Tuesday, January 5, 2010

Payano signs with TX

LH Dominican pitcher Victor Payano signs with TX**. He had his 990k contract with Boston voided due to some preexisting condition with his shoulder or elbow. There were no reports at that time of what the issue might have been. At least one Dominican-based source suggested at the time that the bonus was more than he deserved given his BA velo. There are as of yet no reports of his bonus. The going rate these days has been 250-350k but given the "condition" of both parties - health, money - maybe he got less. If he gets more, then TX doesn't buy the health issues which in turn might put into play the money question as well.
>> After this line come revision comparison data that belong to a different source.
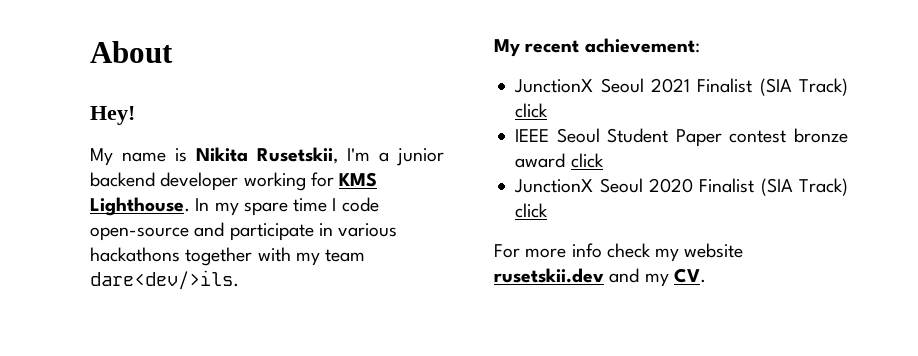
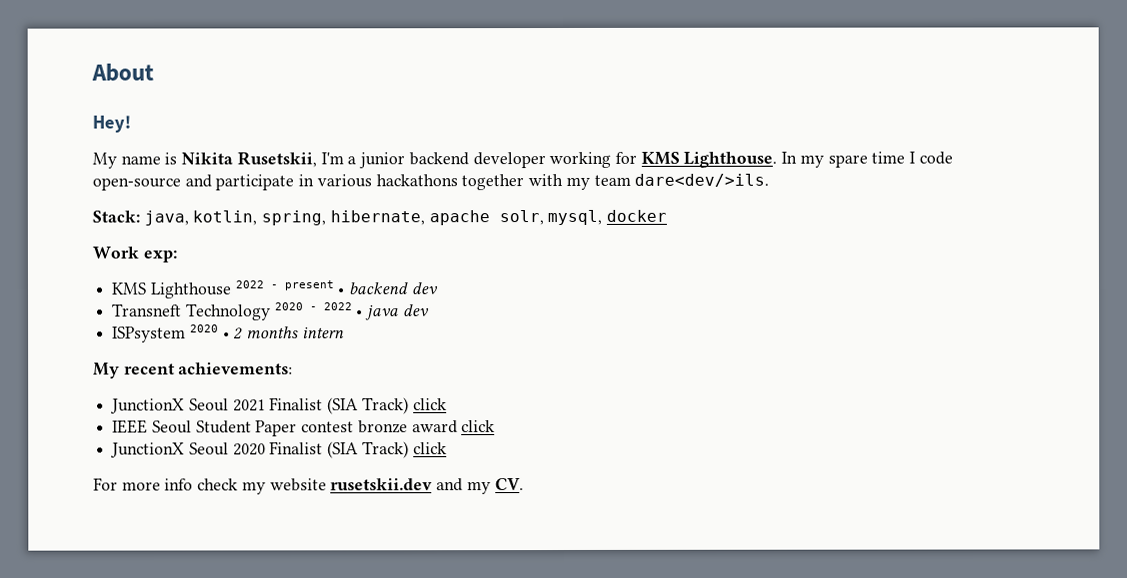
(239, 280) none -> [92,209,668,226] [92,246,177,263] [111,280,439,299] [112,302,430,321] [112,324,345,343] // Stack: java, kotlin, spring, hibernate, apache solr, mysql, docker // Work exp: // KMS Lighthouse 2022 - present • backend dev // Transneft Technology 2020 - 2022 • java dev // ISPsystem 2020 • 2 months intern
[584,38,700,53] achievement: -> [178,362,294,375] achievements:

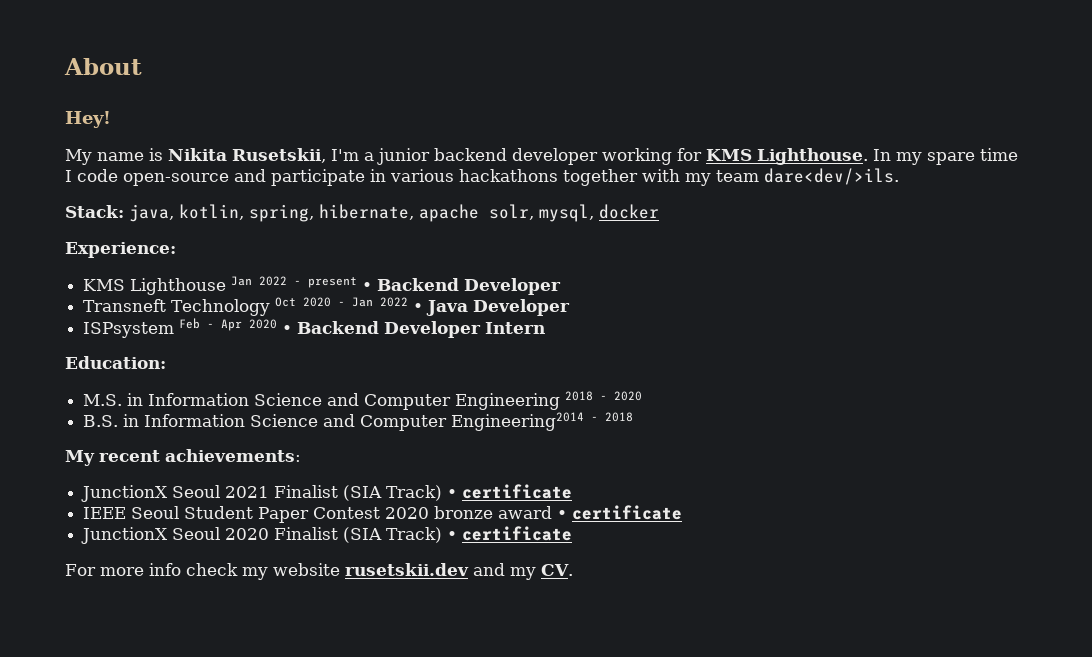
[92,246,177,263] Work exp: -> [65,242,176,258] Experience:
(232, 290) none -> [231,276,253,286] Jan
[348,282,439,295] backend dev -> [377,278,562,295] Backend Developer
(271, 312) none -> [275,297,297,307] Oct
(318, 308) none -> [352,297,374,307] Jan
[365,304,430,321] java dev -> [426,299,571,316] Java Developer
[189,324,345,340] 2020 • 2 months intern -> [179,318,546,338] [65,356,166,369] [83,391,643,410] [83,412,634,431] Feb - Apr 2020 • Backend Developer Intern // Education: // M.S. in Information Science and Computer Engineering 2018 - 2020 // B.S. in Information Science and Computer Engineering2014 - 2018
[412,398,447,411] click -> [447,484,573,499] • certificate
[301,420,496,434] contest bronze award click -> [313,505,683,520] Contest 2020 bronze award • certificate
[412,442,447,455] click -> [447,526,573,541] • certificate

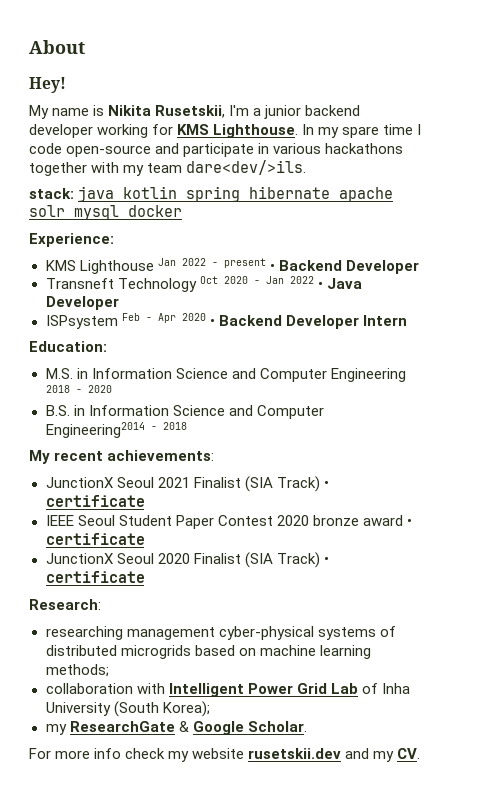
[65,204,594,222] Stack: java, kotlin, spring, hibernate, apache solr, mysql, -> [29,186,394,202] [29,205,119,220] stack: java kotlin spring hibernate apache solr mysql
(573, 533) none -> [29,599,101,610] [45,626,396,640] [45,645,371,659] [45,664,109,677] [45,683,410,697] [45,701,210,717] [45,721,307,735] // Research: // researching management cyber-physical systems of distributed microgrids based on machine learning methods; // collaboration with Intelligent Power Grid Lab of Inha University (South Korea); // my ResearchGate & Google Scholar.

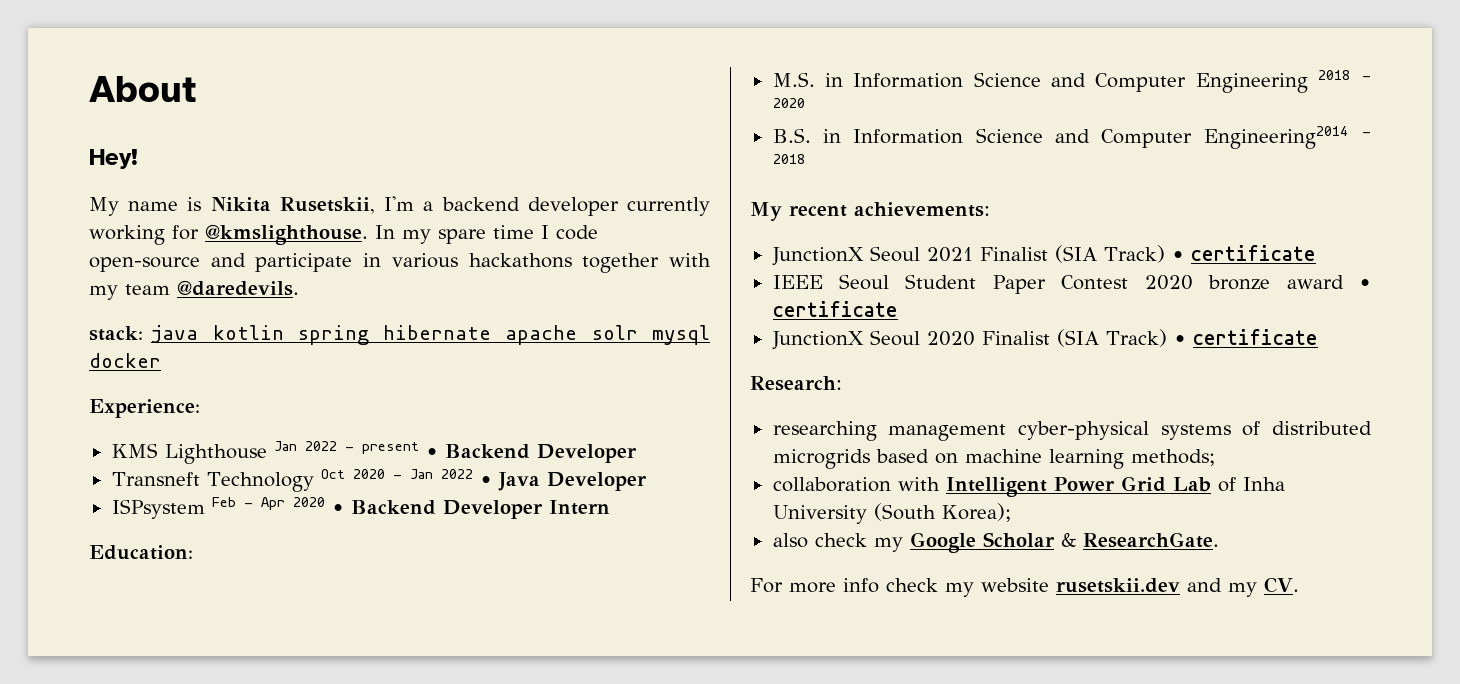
[264,105,302,119] junior -> (434, 206) none
(93, 131) none -> [627,197,710,216] currently
[177,124,299,138] KMS Lighthouse. -> [205,224,368,245] @kmslighthouse.
[186,160,307,175] dare<dev/>ils. -> [177,280,299,296] @daredevils.
[45,721,307,735] my ResearchGate & Google Scholar. -> [772,532,1219,553] also check my Google Scholar & ResearchGate.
After the Purke signing fell through JD did in fact say that they hoped to use some of the bonus money to sign more international free agents. And so he has, signing David Perez August 24th and now Payano. There are still some interesting names out there, some previously tied to TX, and I will put a list together shortly, though you'll find a # of them already peppered throughout the entries over the last 5 months.

UPDATE: Digging around a little more, I found that it was his shoulder that was tagged as a medical risk but not why. It took him 5 months to hook on with TX since he failed his physical ~8/1. Maybe he was doing some rehab or strengthening. I'm very curious to see what the issue was.

**Inside Source: Dominican buscon hiding in the cane fields outside of the TX academy in San Pedro de Macoris


And So It Begins...

What are the first signs that augur the New Year you ask, and by that I mean of course, every new year: mimosas and good wishes; confetti and long kisses; internecine prospecting wars? Well...No, its the Newberg 72 stupid, you know, the top 72 prospect rankings published by Jamey Newberg, the lawyer with a fan blog indefatigably peddling his TX Ranger enterprise: book work (‘bounded’ emails), contract work ("hot sheets"), police work (Josey Wails APBs). Now, of late, I've been in a bit of a writing slump, blogging over at Lonestarball and even more recently over at minorleagueball to get my groove on; one always needs little fugues here and there to lick a writing funk – pulp fiction meets sardonic (angry?) nuevo journalism always makes for a satisfying cure-all.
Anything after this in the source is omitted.